> _Problem statement_
What this exercise calls for is an exact copy of the data.
*** Task input ***
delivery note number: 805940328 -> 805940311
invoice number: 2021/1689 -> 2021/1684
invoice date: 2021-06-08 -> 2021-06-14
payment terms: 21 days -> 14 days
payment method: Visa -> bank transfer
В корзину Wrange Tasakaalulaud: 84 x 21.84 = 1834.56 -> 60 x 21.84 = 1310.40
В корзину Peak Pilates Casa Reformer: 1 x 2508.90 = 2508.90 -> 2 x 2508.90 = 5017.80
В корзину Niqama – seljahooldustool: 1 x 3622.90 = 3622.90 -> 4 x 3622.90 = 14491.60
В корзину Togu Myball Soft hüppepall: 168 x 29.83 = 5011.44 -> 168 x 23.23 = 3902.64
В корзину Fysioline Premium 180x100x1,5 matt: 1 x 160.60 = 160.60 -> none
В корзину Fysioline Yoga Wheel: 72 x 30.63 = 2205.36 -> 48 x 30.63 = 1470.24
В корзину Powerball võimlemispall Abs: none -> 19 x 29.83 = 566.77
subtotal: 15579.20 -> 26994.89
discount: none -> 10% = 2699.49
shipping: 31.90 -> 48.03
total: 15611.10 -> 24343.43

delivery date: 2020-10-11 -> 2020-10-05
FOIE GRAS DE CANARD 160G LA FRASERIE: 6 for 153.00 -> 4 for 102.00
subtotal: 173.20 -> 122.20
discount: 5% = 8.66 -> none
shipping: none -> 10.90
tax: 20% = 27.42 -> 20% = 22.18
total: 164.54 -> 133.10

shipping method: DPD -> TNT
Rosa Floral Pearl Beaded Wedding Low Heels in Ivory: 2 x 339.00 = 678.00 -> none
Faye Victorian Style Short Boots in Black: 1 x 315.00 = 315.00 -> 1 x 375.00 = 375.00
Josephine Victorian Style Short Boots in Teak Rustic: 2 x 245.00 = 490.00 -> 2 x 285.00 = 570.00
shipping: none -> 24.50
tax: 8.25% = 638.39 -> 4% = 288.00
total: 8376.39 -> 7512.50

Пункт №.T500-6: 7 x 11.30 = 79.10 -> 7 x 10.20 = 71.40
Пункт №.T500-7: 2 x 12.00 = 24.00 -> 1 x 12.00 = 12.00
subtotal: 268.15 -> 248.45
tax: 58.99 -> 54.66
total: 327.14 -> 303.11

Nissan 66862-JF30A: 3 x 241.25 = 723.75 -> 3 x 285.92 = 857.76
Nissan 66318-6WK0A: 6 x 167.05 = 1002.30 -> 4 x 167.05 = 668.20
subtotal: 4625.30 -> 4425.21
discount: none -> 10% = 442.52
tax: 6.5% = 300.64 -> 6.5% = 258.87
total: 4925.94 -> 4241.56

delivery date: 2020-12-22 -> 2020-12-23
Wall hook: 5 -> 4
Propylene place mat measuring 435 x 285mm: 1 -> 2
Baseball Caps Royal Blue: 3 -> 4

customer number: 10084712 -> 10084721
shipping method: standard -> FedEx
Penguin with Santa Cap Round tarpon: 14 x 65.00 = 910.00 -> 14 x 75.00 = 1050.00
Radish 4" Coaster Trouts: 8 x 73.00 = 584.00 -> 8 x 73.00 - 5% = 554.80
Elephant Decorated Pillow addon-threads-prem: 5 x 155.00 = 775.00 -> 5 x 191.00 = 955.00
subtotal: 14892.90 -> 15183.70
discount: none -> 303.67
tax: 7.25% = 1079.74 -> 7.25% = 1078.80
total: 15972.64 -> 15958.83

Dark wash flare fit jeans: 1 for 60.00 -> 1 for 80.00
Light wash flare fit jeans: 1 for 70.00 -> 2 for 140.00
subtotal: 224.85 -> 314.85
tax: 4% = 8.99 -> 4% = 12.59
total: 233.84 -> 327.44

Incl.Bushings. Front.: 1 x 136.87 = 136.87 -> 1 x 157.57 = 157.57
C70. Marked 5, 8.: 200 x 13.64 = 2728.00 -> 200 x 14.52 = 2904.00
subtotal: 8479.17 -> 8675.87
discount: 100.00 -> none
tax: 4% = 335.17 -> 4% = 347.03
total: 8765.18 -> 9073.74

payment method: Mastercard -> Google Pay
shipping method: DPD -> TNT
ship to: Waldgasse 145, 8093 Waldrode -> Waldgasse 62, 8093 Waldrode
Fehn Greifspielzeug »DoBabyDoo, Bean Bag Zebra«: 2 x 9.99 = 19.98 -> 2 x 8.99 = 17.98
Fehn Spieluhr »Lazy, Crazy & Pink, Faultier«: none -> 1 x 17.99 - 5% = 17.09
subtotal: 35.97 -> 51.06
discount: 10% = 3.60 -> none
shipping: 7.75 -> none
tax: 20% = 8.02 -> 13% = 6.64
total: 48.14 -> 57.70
***
> _Reply to the exercise_
delivery note number: 805940328 -> 805940311
invoice number: 2021/1689 -> 2021/1684
invoice date: 2021-06-08 -> 2021-06-14
payment terms: 21 days -> 14 days
payment method: Visa -> bank transfer
В корзину Wrange Tasakaalulaud: 84 x 21.84 = 1834.56 -> 60 x 21.84 = 1310.40
В корзину Peak Pilates Casa Reformer: 1 x 2508.90 = 2508.90 -> 2 x 2508.90 = 5017.80
В корзину Niqama – seljahooldustool: 1 x 3622.90 = 3622.90 -> 4 x 3622.90 = 14491.60
В корзину Togu Myball Soft hüppepall: 168 x 29.83 = 5011.44 -> 168 x 23.23 = 3902.64
В корзину Fysioline Premium 180x100x1,5 matt: 1 x 160.60 = 160.60 -> none
В корзину Fysioline Yoga Wheel: 72 x 30.63 = 2205.36 -> 48 x 30.63 = 1470.24
В корзину Powerball võimlemispall Abs: none -> 19 x 29.83 = 566.77
subtotal: 15579.20 -> 26994.89
discount: none -> 10% = 2699.49
shipping: 31.90 -> 48.03
total: 15611.10 -> 24343.43

delivery date: 2020-10-11 -> 2020-10-05
FOIE GRAS DE CANARD 160G LA FRASERIE: 6 for 153.00 -> 4 for 102.00
subtotal: 173.20 -> 122.20
discount: 5% = 8.66 -> none
shipping: none -> 10.90
tax: 20% = 27.42 -> 20% = 22.18
total: 164.54 -> 133.10

shipping method: DPD -> TNT
Rosa Floral Pearl Beaded Wedding Low Heels in Ivory: 2 x 339.00 = 678.00 -> none
Faye Victorian Style Short Boots in Black: 1 x 315.00 = 315.00 -> 1 x 375.00 = 375.00
Josephine Victorian Style Short Boots in Teak Rustic: 2 x 245.00 = 490.00 -> 2 x 285.00 = 570.00
shipping: none -> 24.50
tax: 8.25% = 638.39 -> 4% = 288.00
total: 8376.39 -> 7512.50

Пункт №.T500-6: 7 x 11.30 = 79.10 -> 7 x 10.20 = 71.40
Пункт №.T500-7: 2 x 12.00 = 24.00 -> 1 x 12.00 = 12.00
subtotal: 268.15 -> 248.45
tax: 58.99 -> 54.66
total: 327.14 -> 303.11

Nissan 66862-JF30A: 3 x 241.25 = 723.75 -> 3 x 285.92 = 857.76
Nissan 66318-6WK0A: 6 x 167.05 = 1002.30 -> 4 x 167.05 = 668.20
subtotal: 4625.30 -> 4425.21
discount: none -> 10% = 442.52
tax: 6.5% = 300.64 -> 6.5% = 258.87
total: 4925.94 -> 4241.56

delivery date: 2020-12-22 -> 2020-12-23
Wall hook: 5 -> 4
Propylene place mat measuring 435 x 285mm: 1 -> 2
Baseball Caps Royal Blue: 3 -> 4

customer number: 10084712 -> 10084721
shipping method: standard -> FedEx
Penguin with Santa Cap Round tarpon: 14 x 65.00 = 910.00 -> 14 x 75.00 = 1050.00
Radish 4" Coaster Trouts: 8 x 73.00 = 584.00 -> 8 x 73.00 - 5% = 554.80
Elephant Decorated Pillow addon-threads-prem: 5 x 155.00 = 775.00 -> 5 x 191.00 = 955.00
subtotal: 14892.90 -> 15183.70
discount: none -> 303.67
tax: 7.25% = 1079.74 -> 7.25% = 1078.80
total: 15972.64 -> 15958.83

Dark wash flare fit jeans: 1 for 60.00 -> 1 for 80.00
Light wash flare fit jeans: 1 for 70.00 -> 2 for 140.00
subtotal: 224.85 -> 314.85
tax: 4% = 8.99 -> 4% = 12.59
total: 233.84 -> 327.44

Incl.Bushings. Front.: 1 x 136.87 = 136.87 -> 1 x 157.57 = 157.57
C70. Marked 5, 8.: 200 x 13.64 = 2728.00 -> 200 x 14.52 = 2904.00
subtotal: 8479.17 -> 8675.87
discount: 100.00 -> none
tax: 4% = 335.17 -> 4% = 347.03
total: 8765.18 -> 9073.74

payment method: Mastercard -> Google Pay
shipping method: DPD -> TNT
ship to: Waldgasse 145, 8093 Waldrode -> Waldgasse 62, 8093 Waldrode
Fehn Greifspielzeug »DoBabyDoo, Bean Bag Zebra«: 2 x 9.99 = 19.98 -> 2 x 8.99 = 17.98
Fehn Spieluhr »Lazy, Crazy & Pink, Faultier«: none -> 1 x 17.99 - 5% = 17.09
subtotal: 35.97 -> 51.06
discount: 10% = 3.60 -> none
shipping: 7.75 -> none
tax: 20% = 8.02 -> 13% = 6.64
total: 48.14 -> 57.70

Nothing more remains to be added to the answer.